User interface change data
##############################

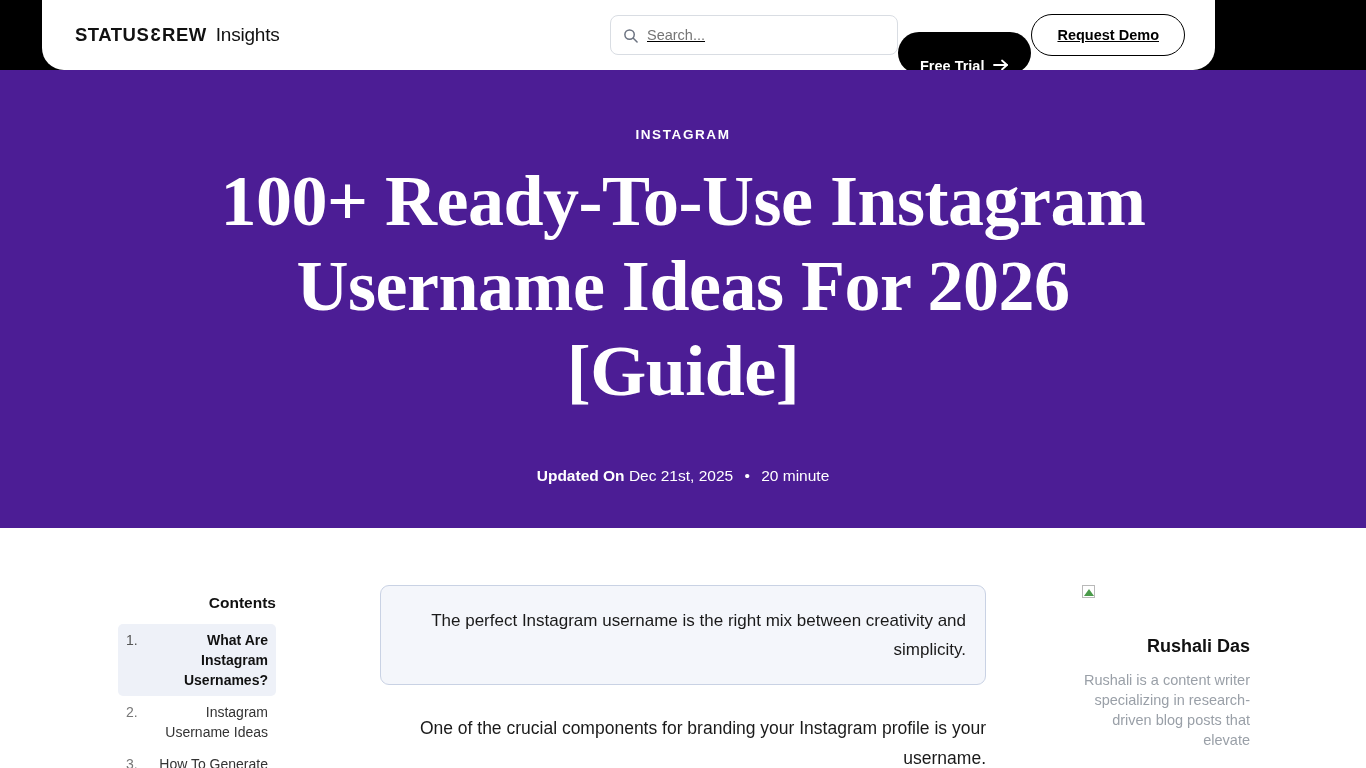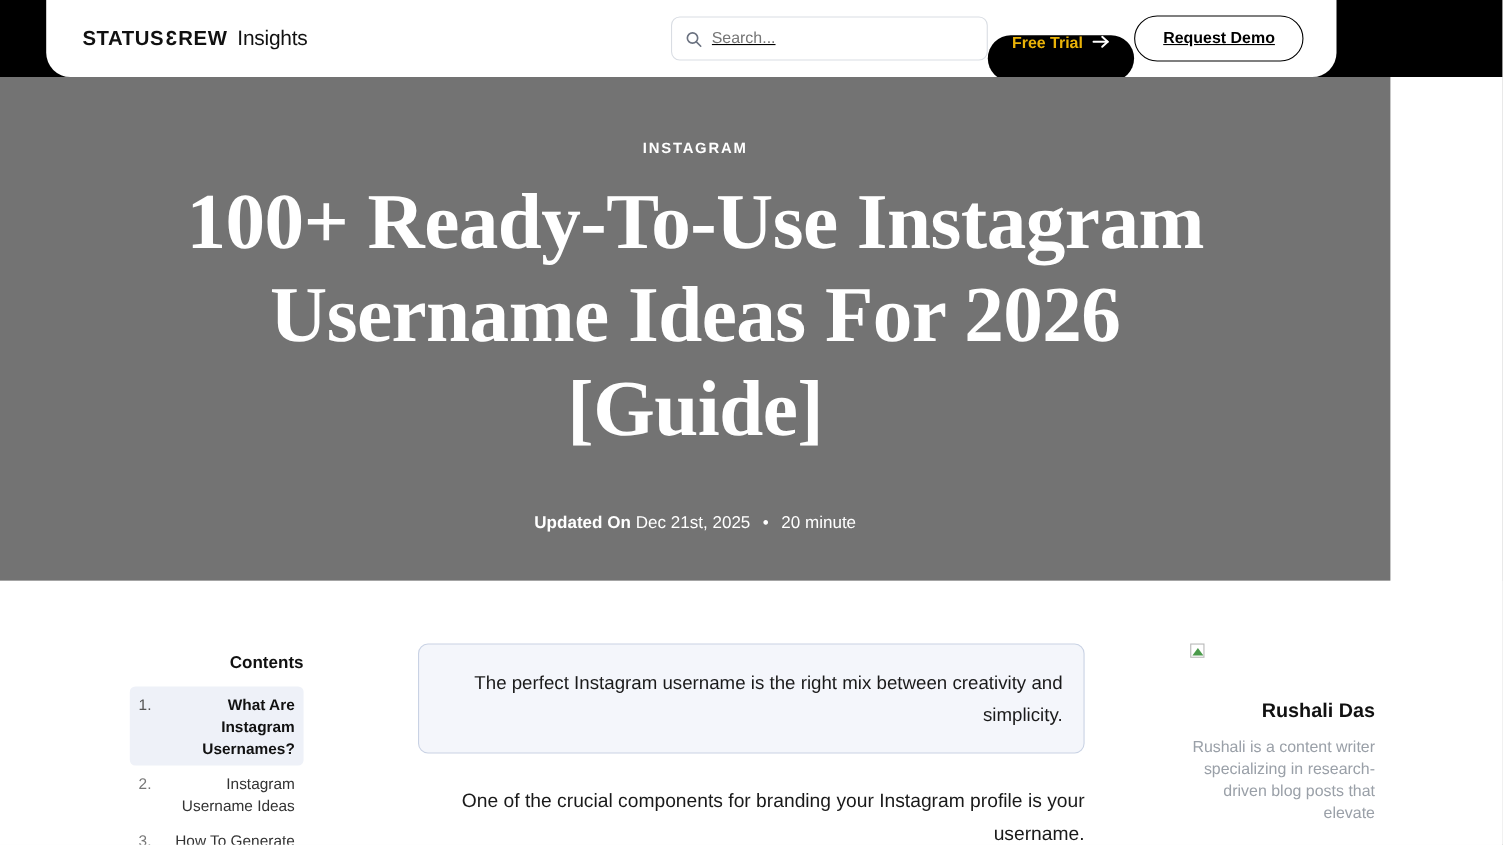--- a/index.html
+++ b/index.html
@@ -88,10 +88,10 @@
   .btn-free {
     height: 42px;
     background: #000000;
-    color: #eab308;
+    color: #ffffff;
     border-radius: 21px;
     display: flex;
-    align-items: flex-start;
+    align-items: flex-end;
     gap: 9px;
     padding: 0 22px;
     font-size: 14.5px;

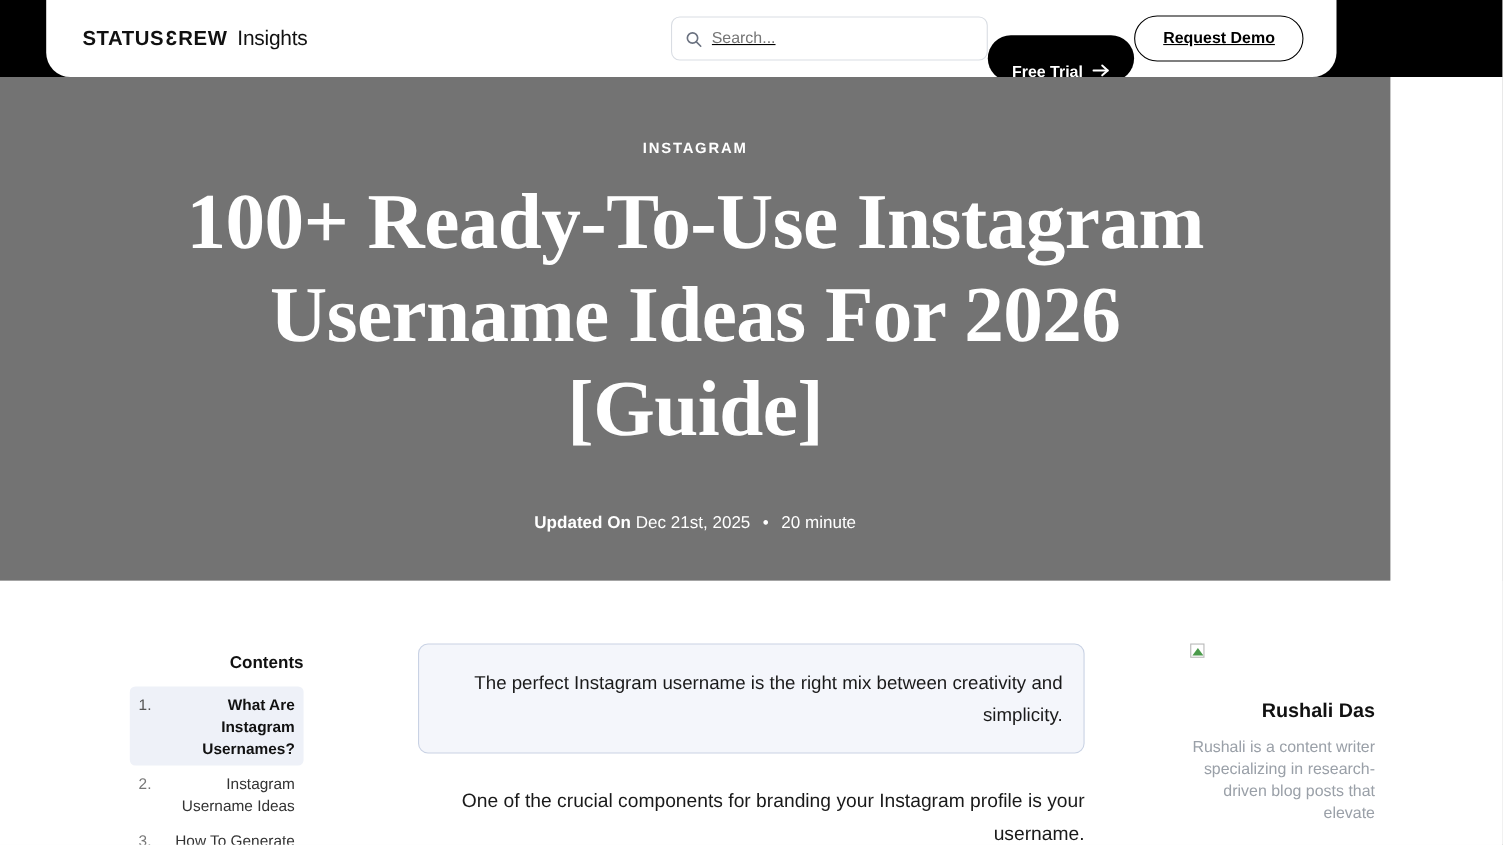--- a/index.html
+++ b/index.html
@@ -120,9 +120,9 @@
   .hero {
     position: absolute;
     top: 70px; left: 0;
-    width: 1264px;
+    width: 1366px;
     height: 458px;
-    background: #737373;
+    background: #4c1d95;
     color: #ffffff;
     text-align: center;
   }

##############################

What you will do: Only the text of the records is to be reproduced exactly; skip the pictures.

Problem solution:
--- a/index.html
+++ b/index.html
@@ -88,10 +88,10 @@
   .btn-free {
     height: 42px;
     background: #000000;
-    color: #eab308;
+    color: #ffffff;
     border-radius: 21px;
     display: flex;
-    align-items: flex-start;
+    align-items: flex-end;
     gap: 9px;
     padding: 0 22px;
     font-size: 14.5px;

--- a/index.html
+++ b/index.html
@@ -120,9 +120,9 @@
   .hero {
     position: absolute;
     top: 70px; left: 0;
-    width: 1264px;
+    width: 1366px;
     height: 458px;
-    background: #737373;
+    background: #4c1d95;
     color: #ffffff;
     text-align: center;
   }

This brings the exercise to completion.